Problem description |
Show each line in the listing below that contains the word "Rare".

Data excerpts |
· · · · ·
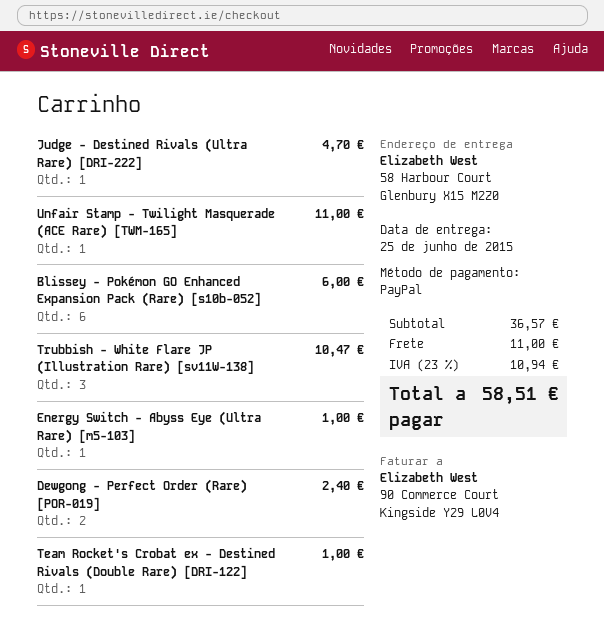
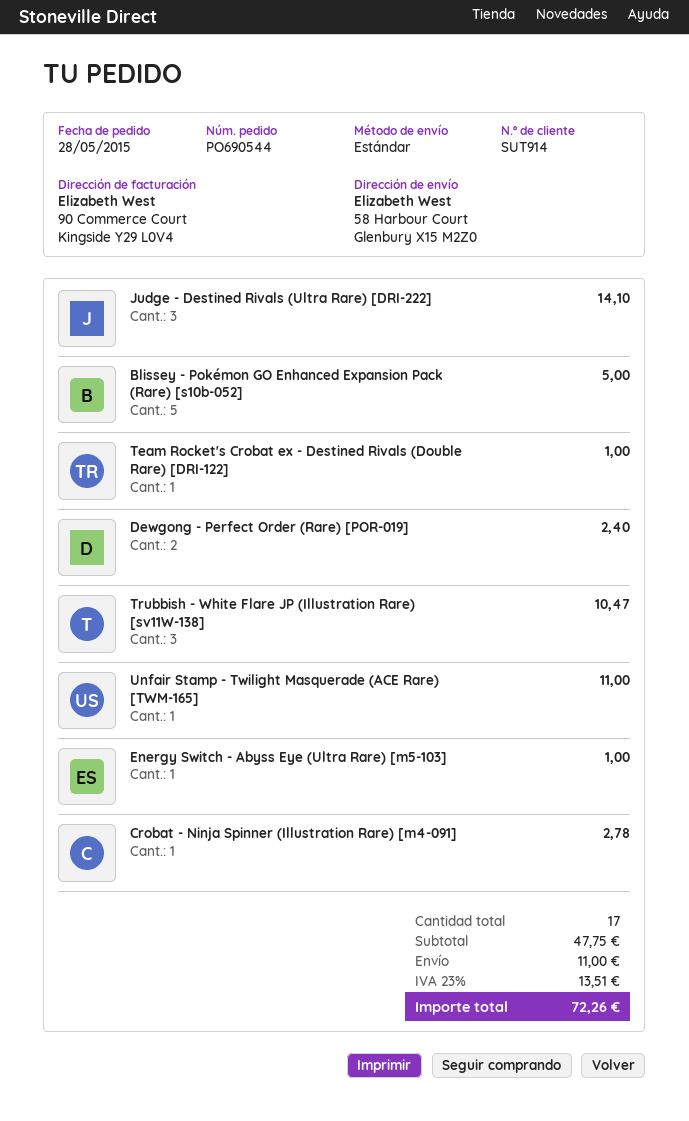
Judge - Destined Rivals (Ultra Rare) [DRI-222]: 1 for 4.70 -> 3 for 14.10
Blissey - Pokémon GO Enhanced Expansion Pack (Rare) [s10b-052]: 6 for 6.00 -> 5 for 5.00
Crobat - Ninja Spinner (Illustration Rare) [m4-091]: none -> 1 for 2.78
subtotal: 36.57 -> 47.75
tax: 23% = 10.94 -> 23% = 13.51
total: 58.51 -> 72.26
· · · · ·
Result |
Judge - Destined Rivals (Ultra Rare) [DRI-222]: 1 for 4.70 -> 3 for 14.10
Blissey - Pokémon GO Enhanced Expansion Pack (Rare) [s10b-052]: 6 for 6.00 -> 5 for 5.00
Crobat - Ninja Spinner (Illustration Rare) [m4-091]: none -> 1 for 2.78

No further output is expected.